- Genre: Cookery; Talk show;
- Directed by: Dave Skinner; Lewis Wright; Nick Harris; Tim Verrinder;
- Presented by: Tim Lovejoy; Simon Rimmer; Miquita Oliver; Yinka Bokinni;
- Country of origin: United Kingdom
- Original language: English

Production
- Producers: Isabel Forte; Erin McPartland; Caitlin Cowdry; Murray James;
- Camera setup: Multi-camera
- Running time: 120–180 minutes (inc. adverts)
- Production company: Banijay UK

Original release
- Network: Channel 4
- Release: 25 March 2012 – present

Related
- Daily Brunch

= Sunday Brunch =

Sunday morning television series, broadcast on Channel 4

Sunday Brunch is a British television programme presented by Tim Lovejoy and Simon Rimmer. It is broadcast live on Channel 4 on Sunday mornings and features cookery and interviews with celebrity guests.

==Format==
The programme began on 25 March 2012. It was first announced by Channel 4 in February 2012 after the BBC series Something for the Weekend ended its seven-year run due to budget cuts. This is the same presenting team as the BBC show, with the exception of Louise Redknapp and Amanda Hamilton.

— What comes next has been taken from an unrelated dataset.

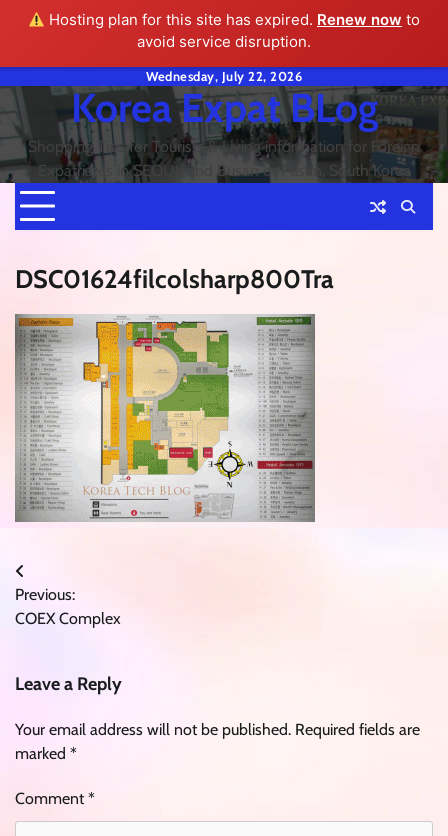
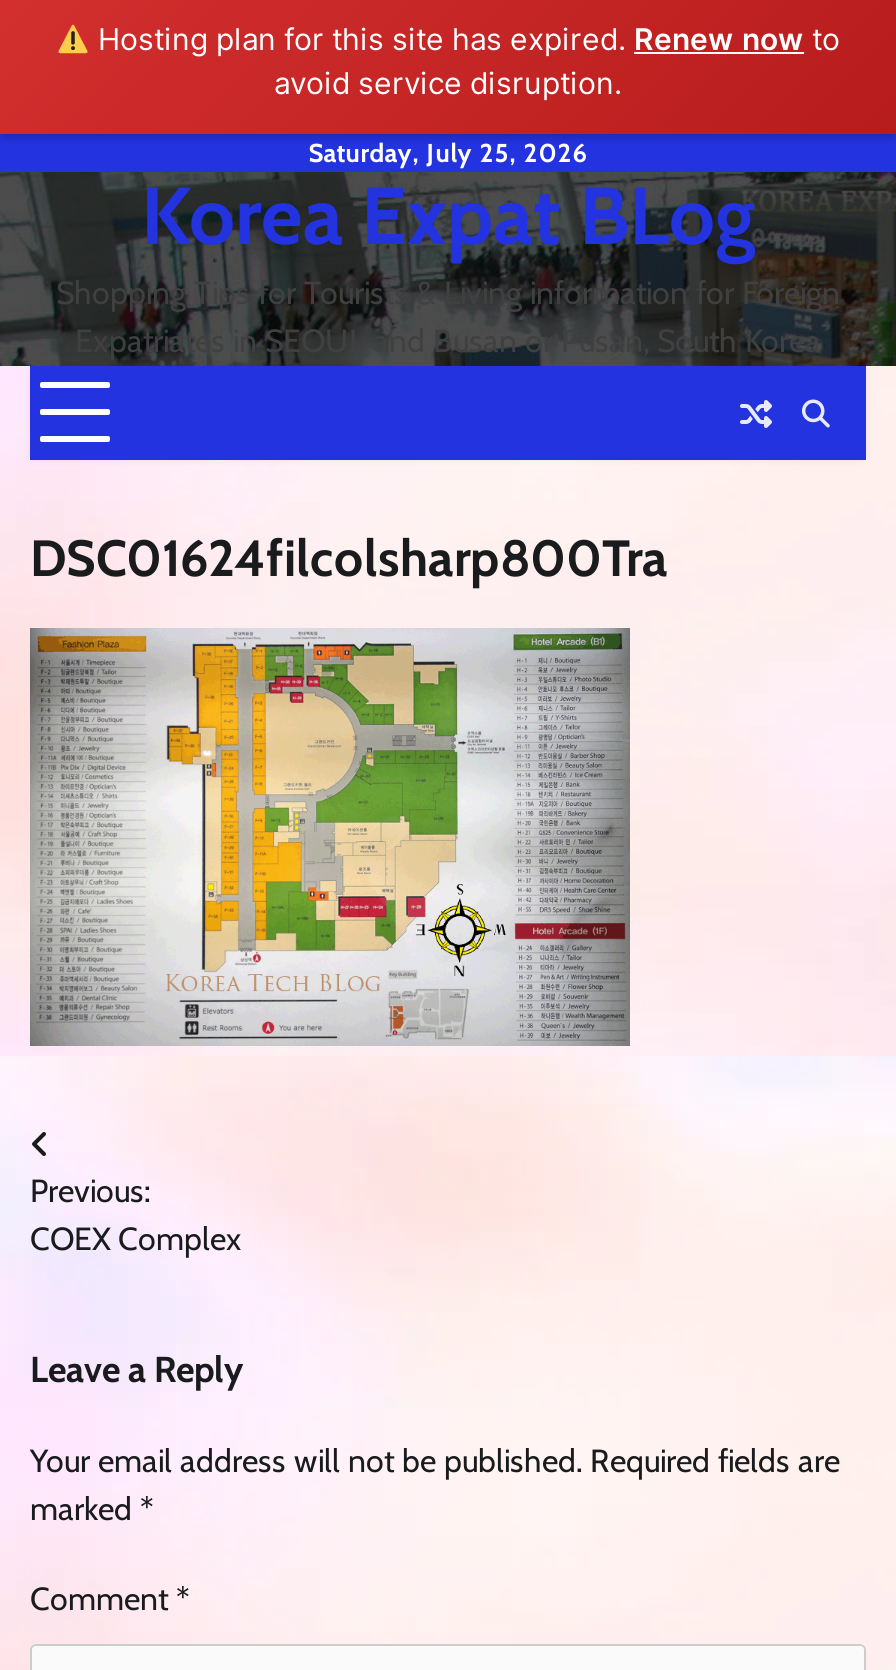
- Wednesday, July 22, 2026
+ Saturday, July 25, 2026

The show runs live for three hours, including advertisements, which is 90 minutes longer than Something for the Weekend at the end of its run. It initially was broadcast for two hours including advertisements from 10:00am to 12 midday, but from 19 May 2013 was expanded to three hours from 9:30am to 12:30pm. In 2025 the show was moved to run from 10am to 1pm, starting on 5 January.

Each programme features: Simon Rimmer cooking with Tim Lovejoy except for the episodes where Tim was out for a back operation and Johnny Vegas stood in. It also features the week's guests; highlights from television and film; interviews with guests; drink tasting with an expert, usually Rebecca Seal; a trend round-up segment with an expert; and the 'Sunday Brunch Playlist', which is a selection of music videos chosen by the presenters and guests.

The show was not broadcast on 22 March 2020 due to the COVID-19 pandemic in the United Kingdom. Instead in its place, Channel 4 aired episodes of Food Unwrapped, Come Dine with Me and Ramsay's Kitchen Nightmares USA. Sunday Brunch resumed the following week with the presenters hosting the show from their respective homes via video link. The series eventually returned to the studio on 24 May 2020.

On 11 and 18 September 2022 the show was not broadcast due to the Death and state funeral of Elizabeth II.

==Daily Brunch==
Daily Brunch with Ocado was a spin-off of Sunday Brunch, presented by Lovejoy and Rimmer. It was broadcast live on Channel 4 every weekday morning for 60 minutes. Daily Brunch followed a similar format of Sunday Brunch, with cookery and interviews with celebrity guests.

On 29 September 2014, it was announced that Rimmer and Lovejoy would host a new spin-off series from Sunday Brunch. The show began on 13 October 2014 and aired daily at 10am for 40 episodes.